*** Block opens ***

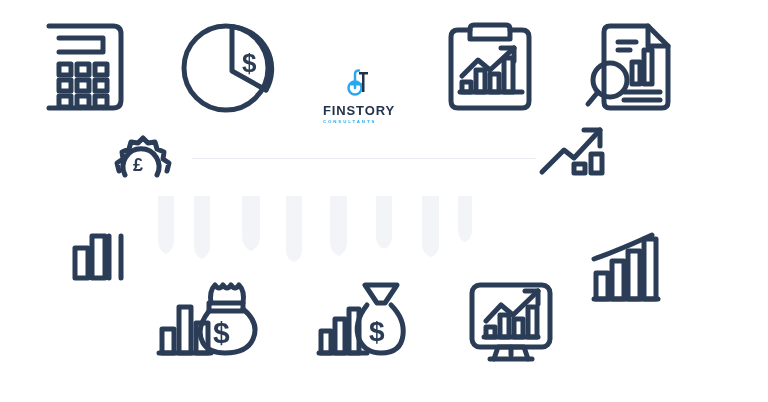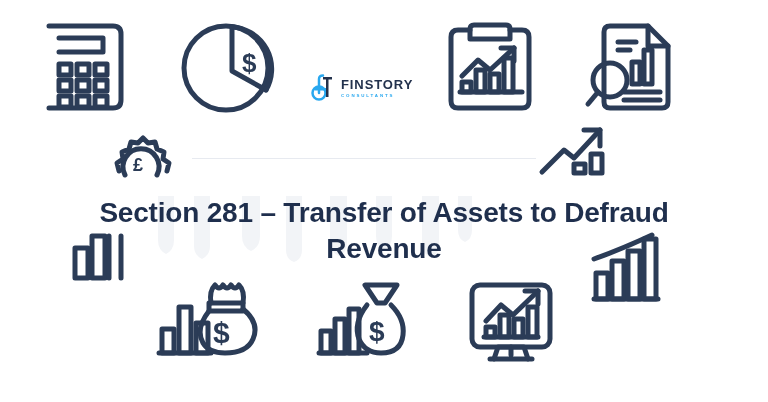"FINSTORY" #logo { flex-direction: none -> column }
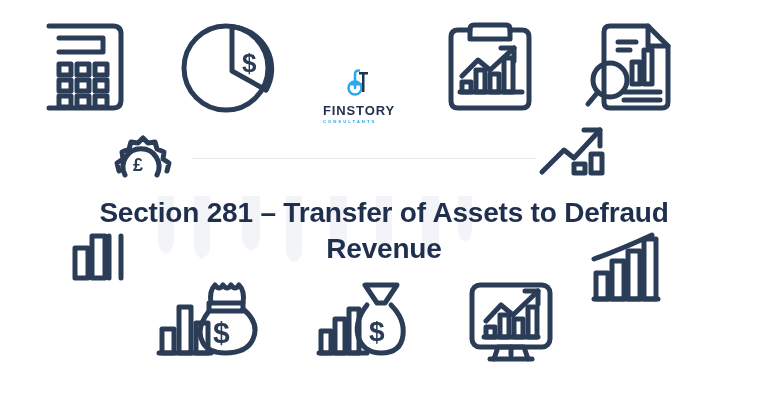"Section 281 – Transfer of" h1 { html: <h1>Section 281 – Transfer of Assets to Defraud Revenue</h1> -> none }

*** Block closes ***
*** Block opens ***

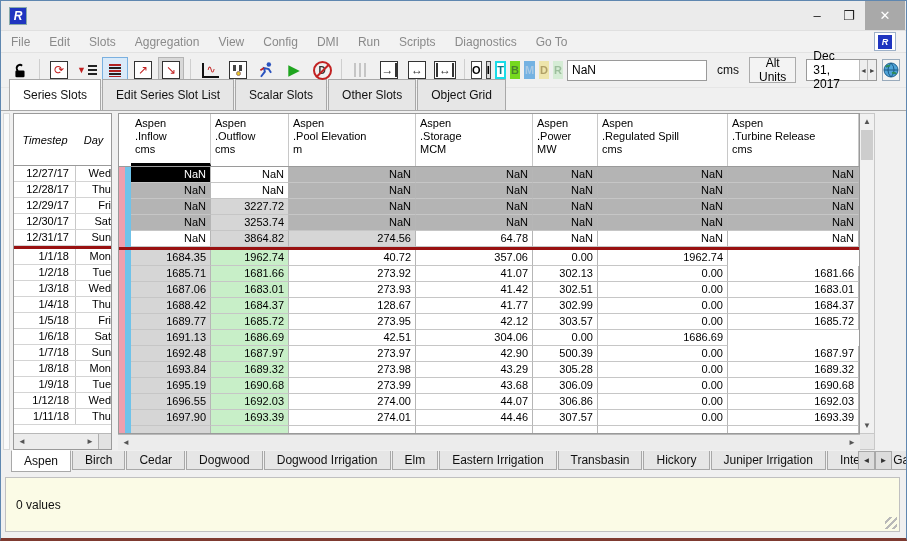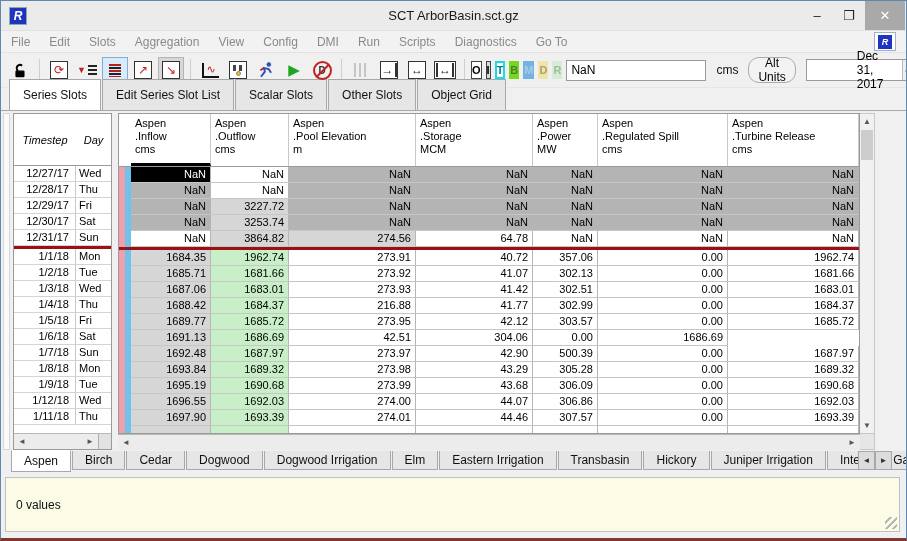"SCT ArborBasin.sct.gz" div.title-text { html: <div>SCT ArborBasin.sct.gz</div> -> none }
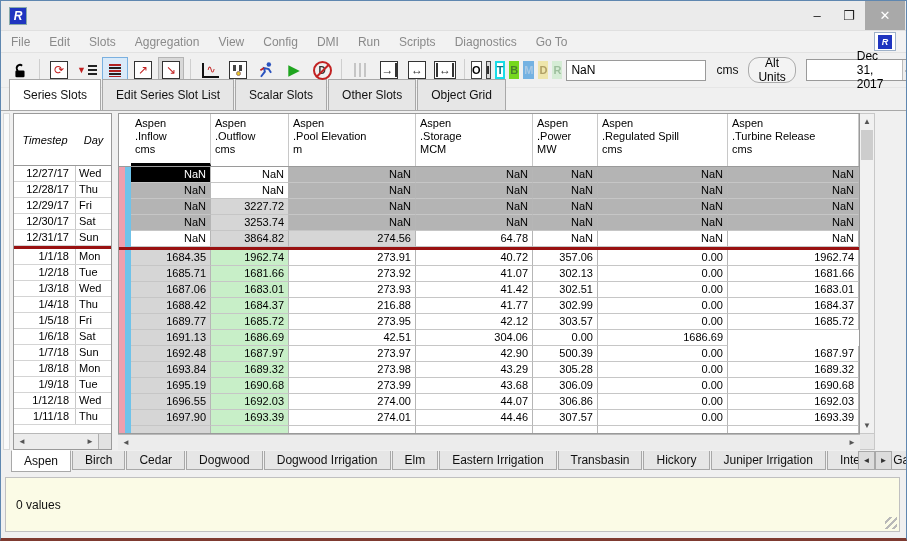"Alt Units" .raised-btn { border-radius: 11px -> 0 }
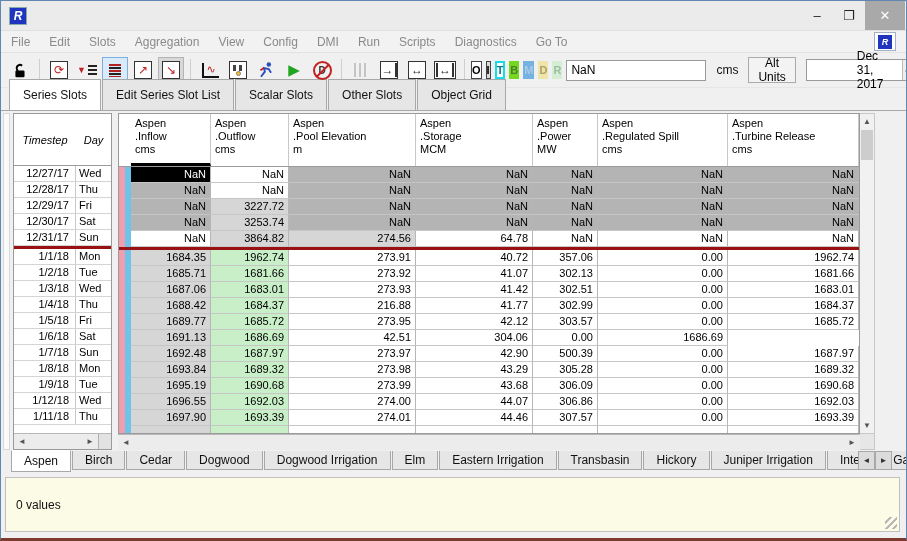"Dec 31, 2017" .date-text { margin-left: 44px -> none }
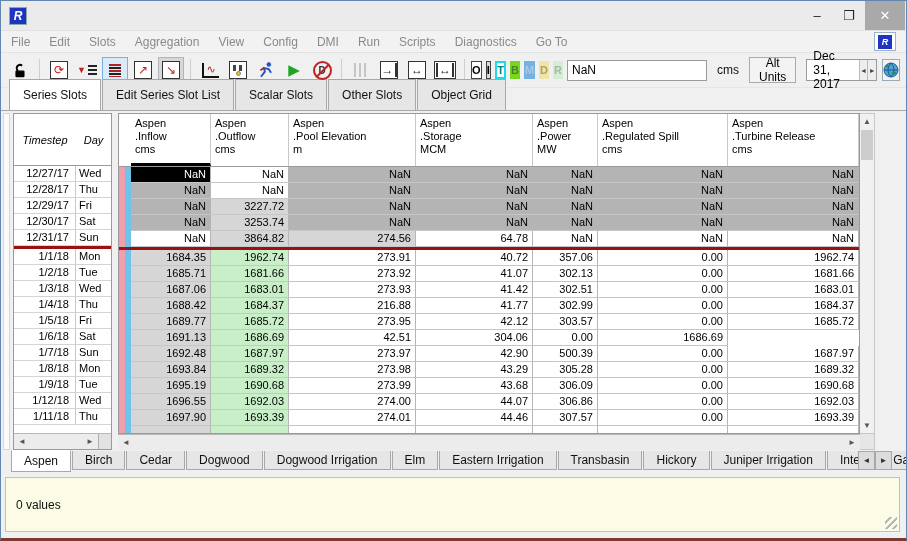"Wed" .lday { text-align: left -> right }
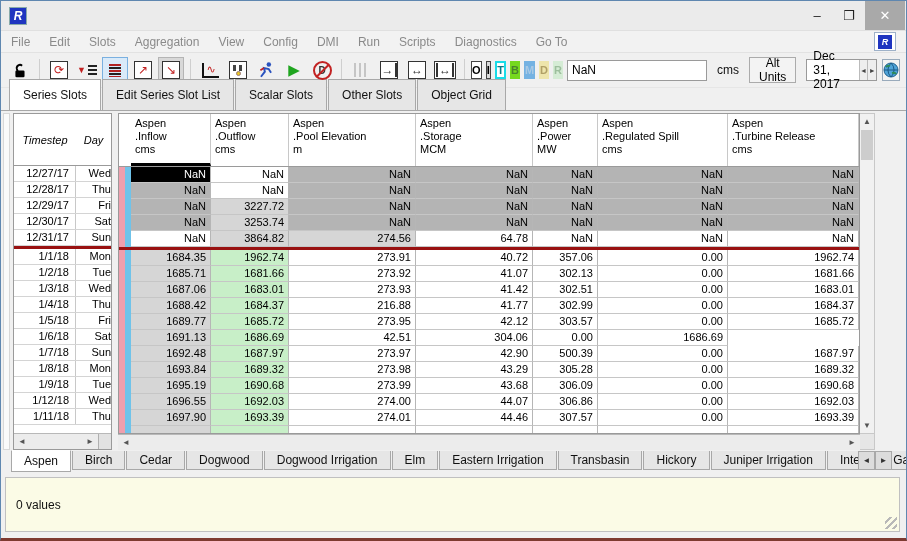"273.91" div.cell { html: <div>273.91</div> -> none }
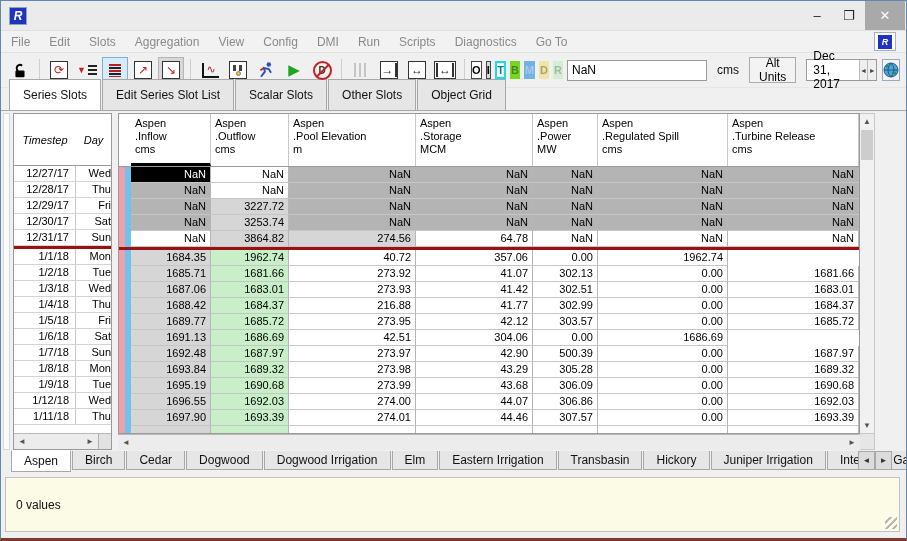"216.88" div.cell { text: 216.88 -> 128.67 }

*** Block closes ***

▶ [Problem details] If a picture sits between the line containing "html: <div>273.91</div> ->" and the line containing "text: 216.88 ->", leave it out, and return the lines of that range above exactly, both ends included.

▶ [Solution for this problem]
"273.91" div.cell { html: <div>273.91</div> -> none }
"216.88" div.cell { text: 216.88 -> 128.67 }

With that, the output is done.